──────── DATA SECTION

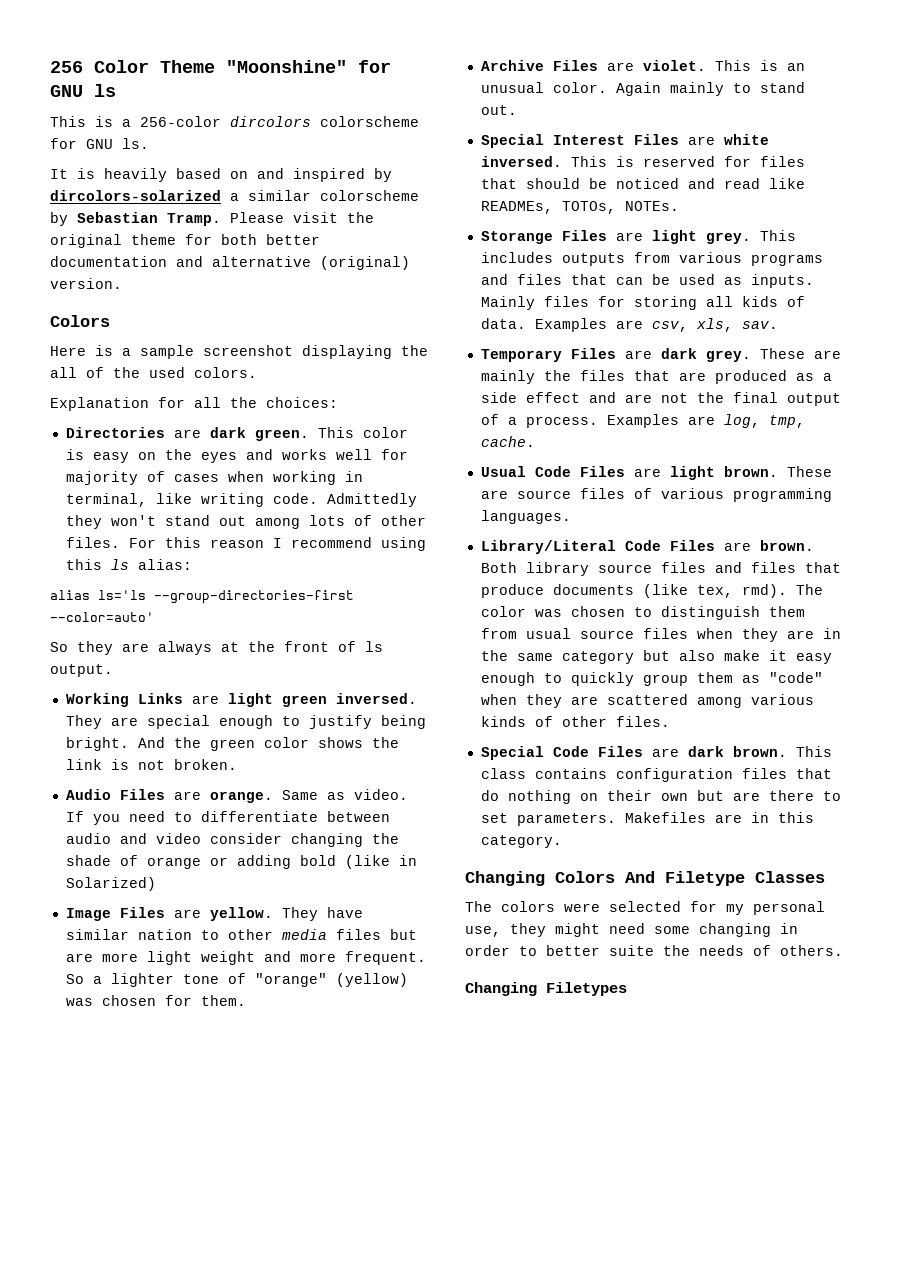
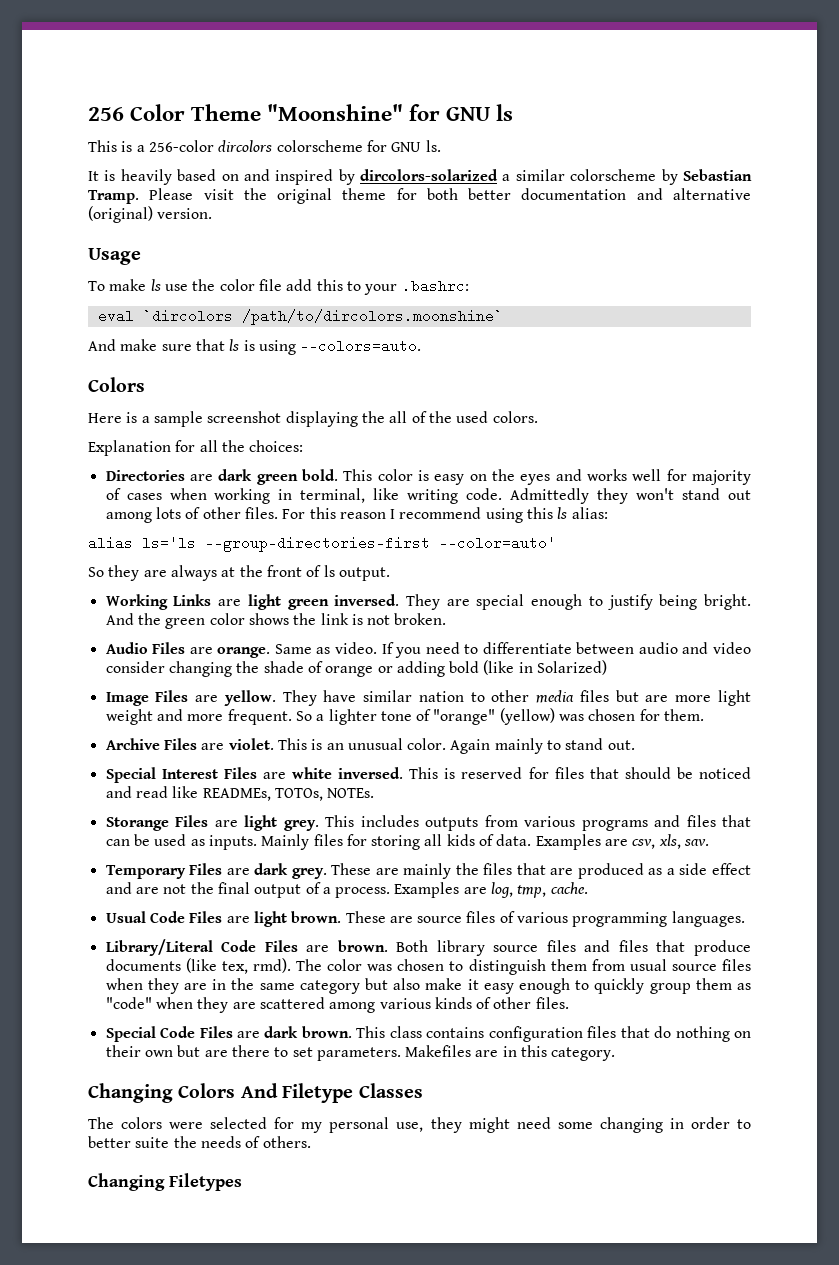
(122, 283) none -> [88,248,141,265] [88,279,469,295] [97,309,503,325] [88,339,422,355] // Usage // To make ls use the color file add this to your .bashrc: // eval `dircolors /path/to/dircolors.moonshine` // And make sure that ls is using --colors=auto.
[254,429,309,441] green. -> [256,469,338,485] green bold.

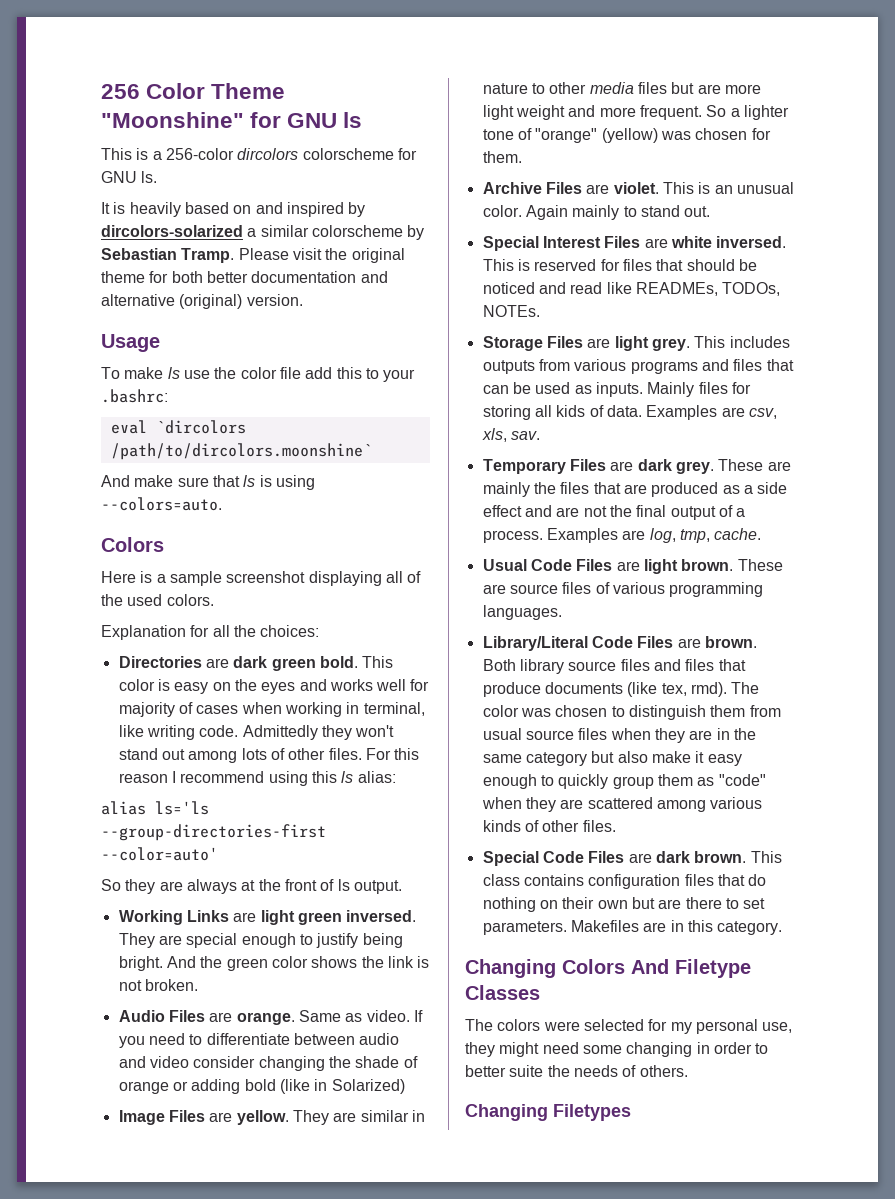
[361,411,385,423] the -> (382, 578) none
[323,690,464,702] have similar nation -> [333,1110,425,1122] [482,83,528,94] are similar in nature
[274,788,323,801] TOTOs, -> [722,282,781,296] TODOs,
[105,817,169,831] Storange -> [482,336,543,351] Storage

────────────────

#### [TASK DIRECTIONS]
Pictures stay out; the data above is to be returned exactly.

#### [EXERCISE RESULT]
(122, 283) none -> [88,248,141,265] [88,279,469,295] [97,309,503,325] [88,339,422,355] // Usage // To make ls use the color file add this to your .bashrc: // eval `dircolors /path/to/dircolors.moonshine` // And make sure that ls is using --colors=auto.
[254,429,309,441] green. -> [256,469,338,485] green bold.

[361,411,385,423] the -> (382, 578) none
[323,690,464,702] have similar nation -> [333,1110,425,1122] [482,83,528,94] are similar in nature
[274,788,323,801] TOTOs, -> [722,282,781,296] TODOs,
[105,817,169,831] Storange -> [482,336,543,351] Storage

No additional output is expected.